### PROBLEM DETAILS
Skip the pictures, please, and write out exactly the lines from the opening of the data through the line containing "245275 | Totale: 410,594 -> 412,594".

--- MATERIAL FOR THE TASK Enclosed Below ---

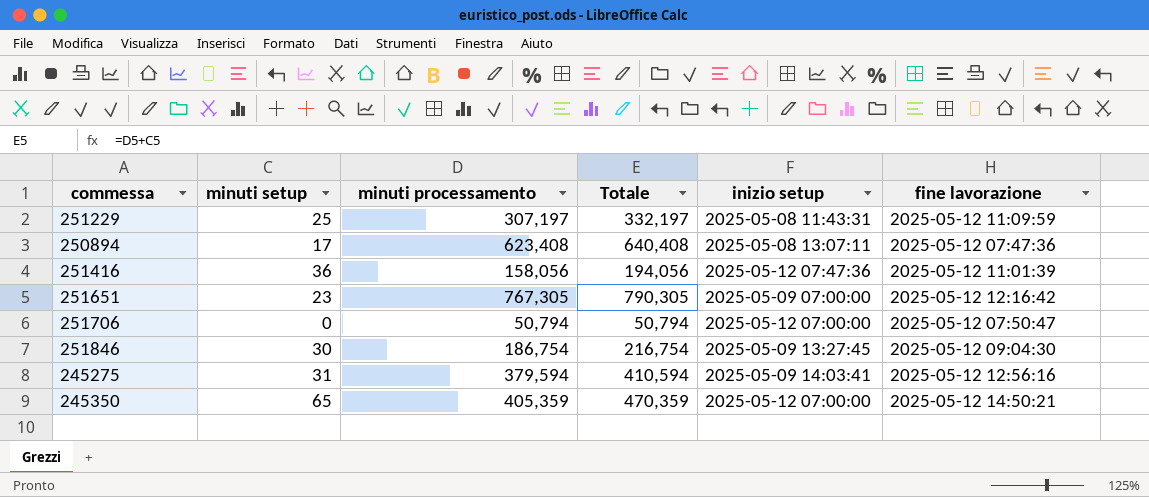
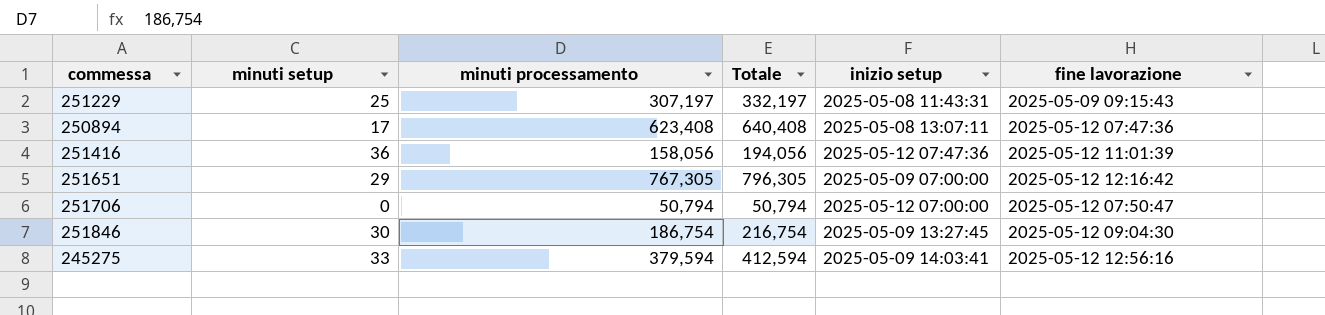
row 245350: 65 | 405,359 | 470,359 | 2025-05-12 07:00:00 | 2025-05-12 14:50:21 -> none
251229 | fine lavorazione: 2025-05-12 11:09:59 -> 2025-05-09 09:15:43
251651 | minuti setup: 23 -> 29
251651 | Totale: 790,305 -> 796,305
245275 | minuti setup: 31 -> 33
245275 | Totale: 410,594 -> 412,594

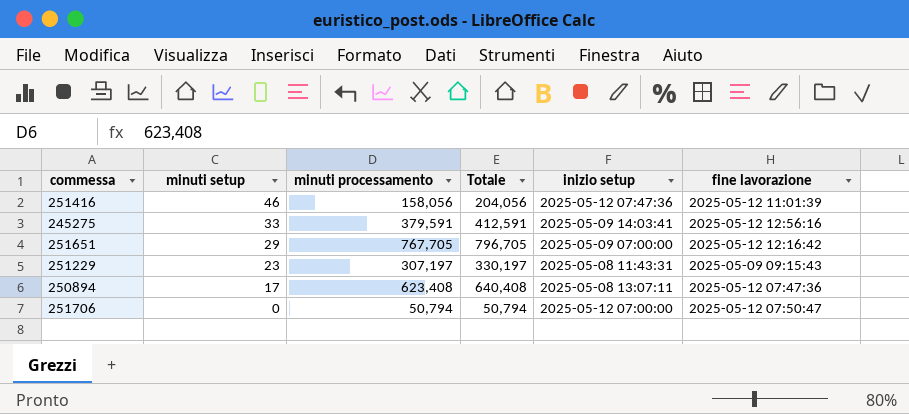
row order: none -> minuti setup descending
row 251846: 30 | 186,754 | 216,754 | 2025-05-09 13:27:45 | 2025-05-12 09:04:30 -> none
251416 | minuti setup: 36 -> 46
251416 | Totale: 194,056 -> 204,056
245275 | minuti processamento: 379,594 -> 379,591
245275 | Totale: 412,594 -> 412,591
251651 | minuti processamento: 767,305 -> 767,705
251651 | Totale: 796,305 -> 796,705
251229 | minuti setup: 25 -> 23
251229 | Totale: 332,197 -> 330,197

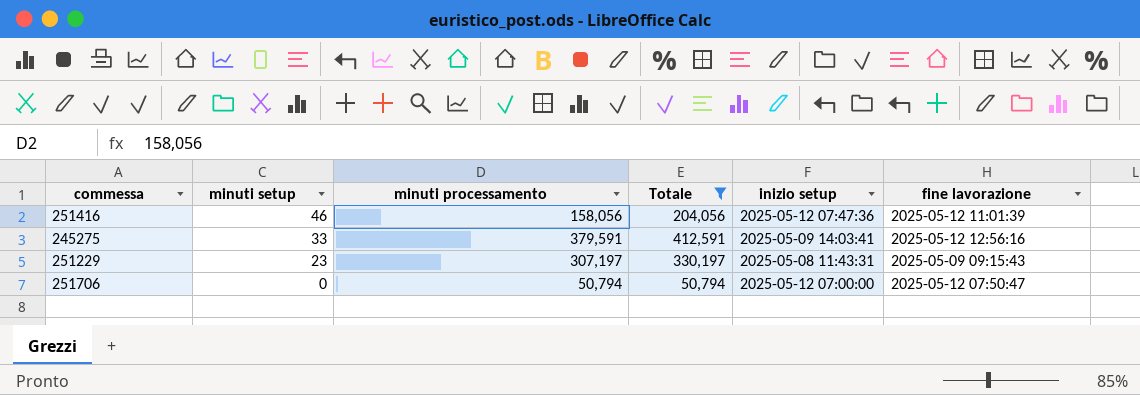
filter: none -> Totale <= 412,591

--- End of Enclosed MATERIAL FOR THE TASK ---

### ANSWER TO THE PROBLEM
row 245350: 65 | 405,359 | 470,359 | 2025-05-12 07:00:00 | 2025-05-12 14:50:21 -> none
251229 | fine lavorazione: 2025-05-12 11:09:59 -> 2025-05-09 09:15:43
251651 | minuti setup: 23 -> 29
251651 | Totale: 790,305 -> 796,305
245275 | minuti setup: 31 -> 33
245275 | Totale: 410,594 -> 412,594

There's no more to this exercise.